Data provided →
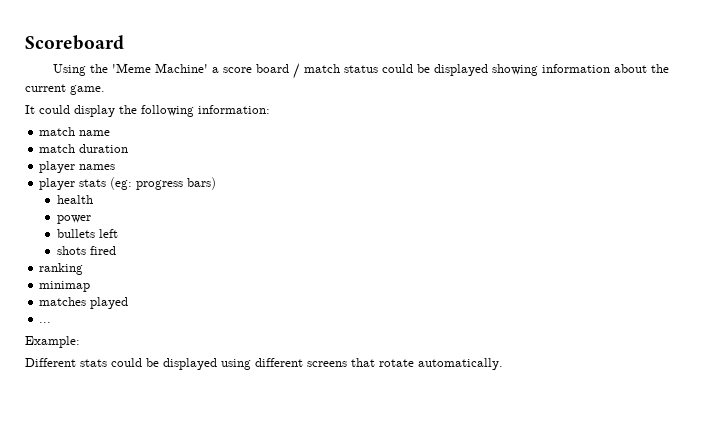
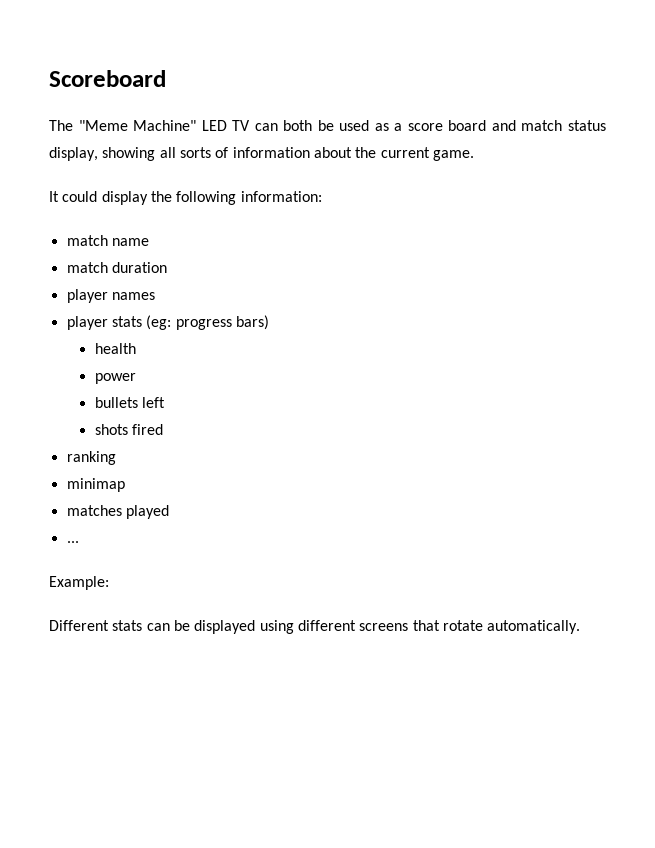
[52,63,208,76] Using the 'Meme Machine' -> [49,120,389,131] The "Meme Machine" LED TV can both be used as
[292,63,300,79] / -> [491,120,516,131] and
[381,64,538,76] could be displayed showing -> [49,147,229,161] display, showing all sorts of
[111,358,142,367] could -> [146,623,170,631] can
--
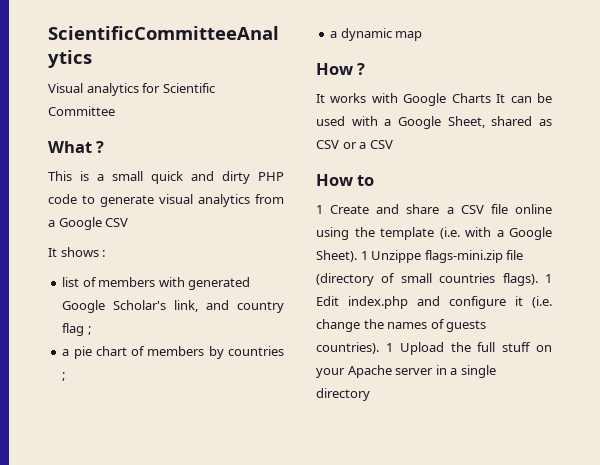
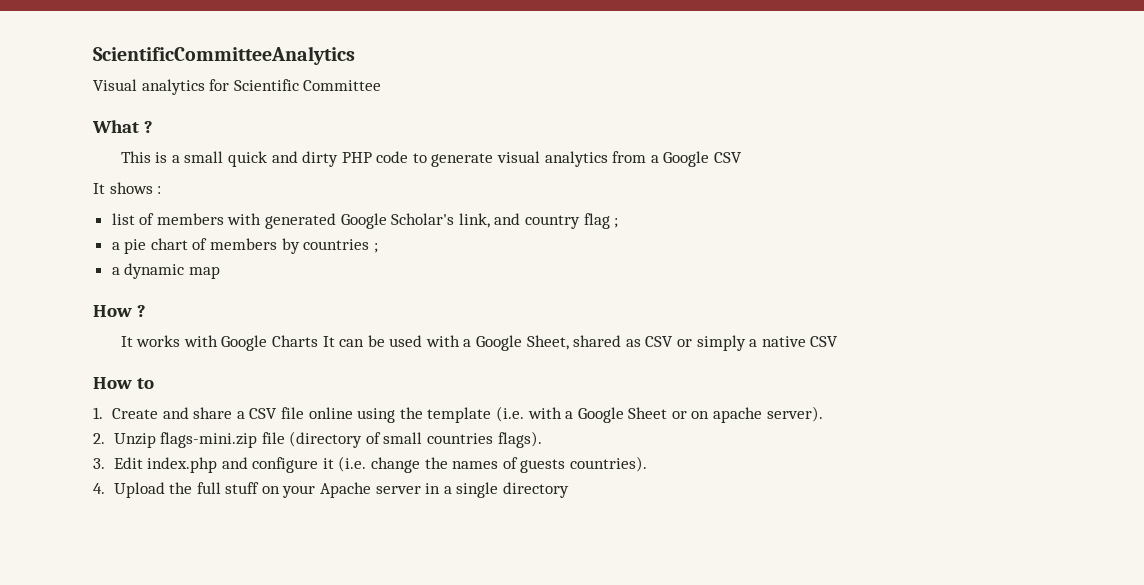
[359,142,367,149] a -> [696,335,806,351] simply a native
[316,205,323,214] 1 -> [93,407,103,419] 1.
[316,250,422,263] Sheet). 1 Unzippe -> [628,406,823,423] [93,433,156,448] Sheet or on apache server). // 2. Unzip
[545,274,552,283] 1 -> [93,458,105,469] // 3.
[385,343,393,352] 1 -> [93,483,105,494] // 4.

Problem to work on → Go through the entries and copy every line with "could".

Result of this task →
[381,64,538,76] could be displayed showing -> [49,147,229,161] display, showing all sorts of
[111,358,142,367] could -> [146,623,170,631] can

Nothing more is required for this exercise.